Egytian Mummy, Nationalmuseum, Köpenhamn. Foto: (CC BY)

Human remains in museum collections

Human remains may have a personal, cultural, symbolic, spiritual or religious significance for many individuals and groups. This is why museums that manage collections of these kinds bear a particular responsibility. Museums can proceed from the document Good collections management. Guidance for handling human remains in museum collections, when setting up their own policies.

Many of the human remains found in museum collections come from archaeological surveys and were collected pursuant to the Historic Environment Act. Other categories of collections containing human remains come from medical research, as well as ethnographic or ethnological collections.

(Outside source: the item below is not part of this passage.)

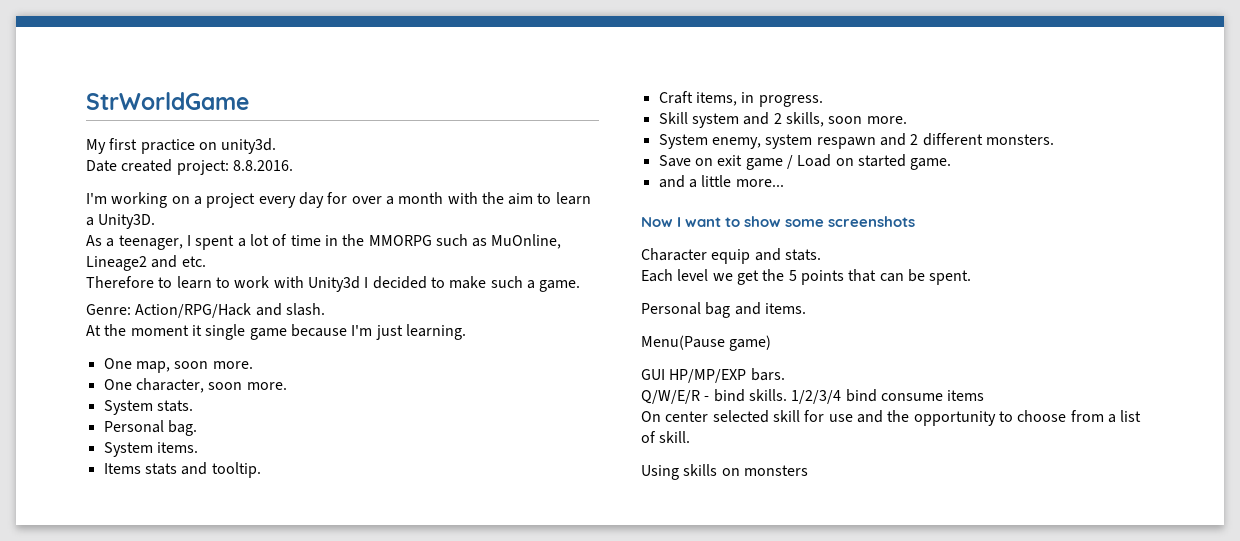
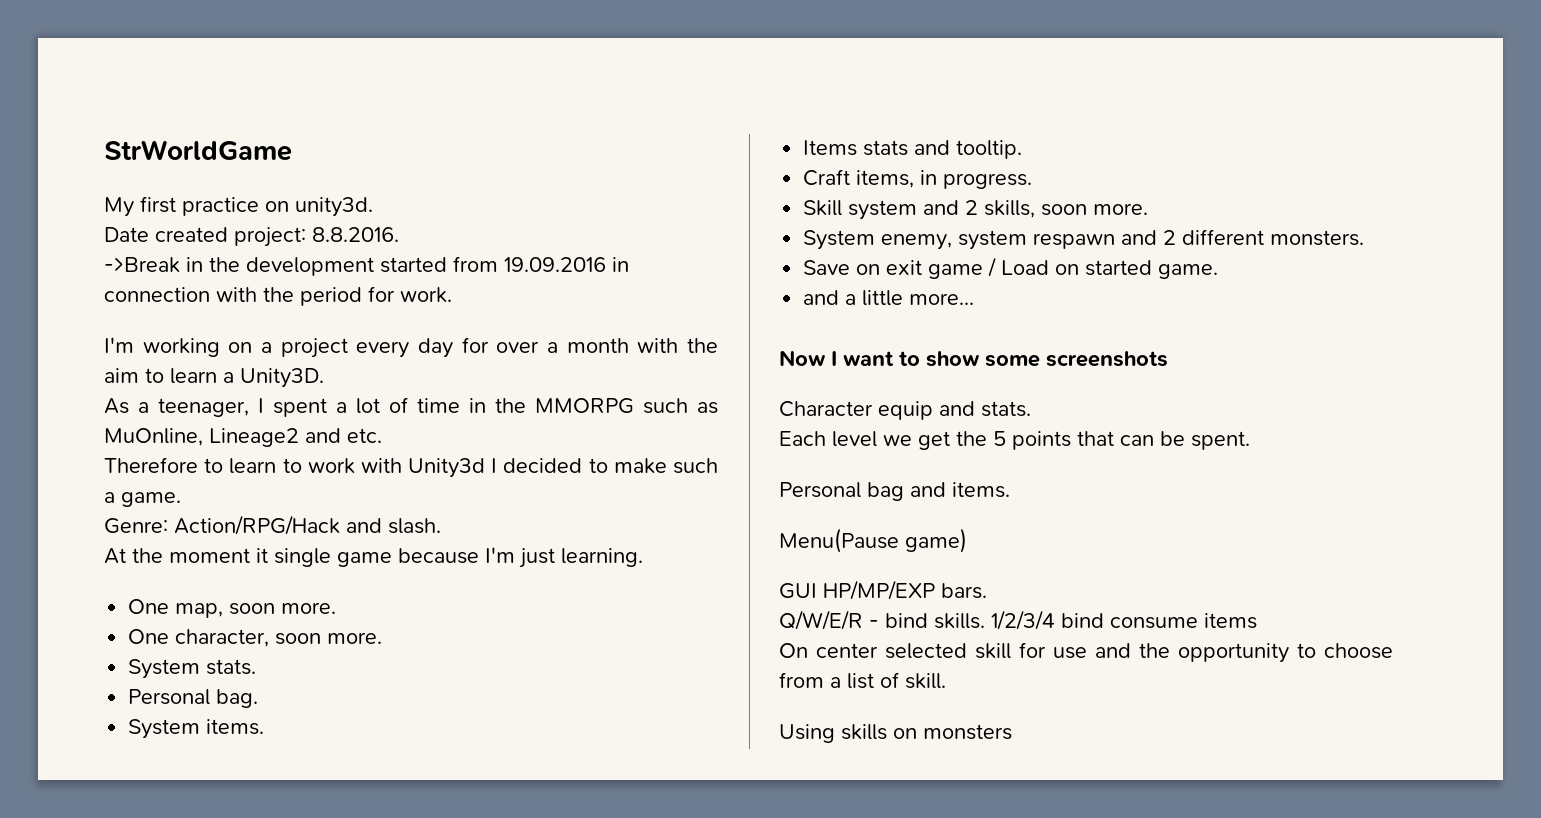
(293, 165) none -> [104,256,629,276] [104,286,452,306] // ->Break in the development started from 19.09.2016 in connection with the period for work.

Collections that have been built up for a specific purpose may have been used for other purposes throughout the ages, up to the present day. The reasons why human remains have become a part of museum collections have varied over the centuries, and to an extent this is linked with which scientific disciplines were dominant at the time when they were collected. To create a context surrounding the remains, it is essential to understand the context in which they were collected.
Human remains in museum collections are used primarily for research, teaching and exhibition purposesnowadays. For researchers working with archaeology and osteology, for example, access to museum collections is frequently a prerequisite for their work. Such research is a vital source of information on factors such as:

• human development, adaptation and genetic context
• demographics and health status
• diet, growth and activity patterns
• diseases, medical interventions and causes of death
• burial condition and customs
• cultural variations in respect of how the body and parts of the body were used.

Every museum should set up its own policy documents and procedures suitable for its own museological needs and conditions. Regarding human remains, museums can proceed from The Swedish National Heritage Board’s document Good collections management. Guidance for handling human remains in museum collections.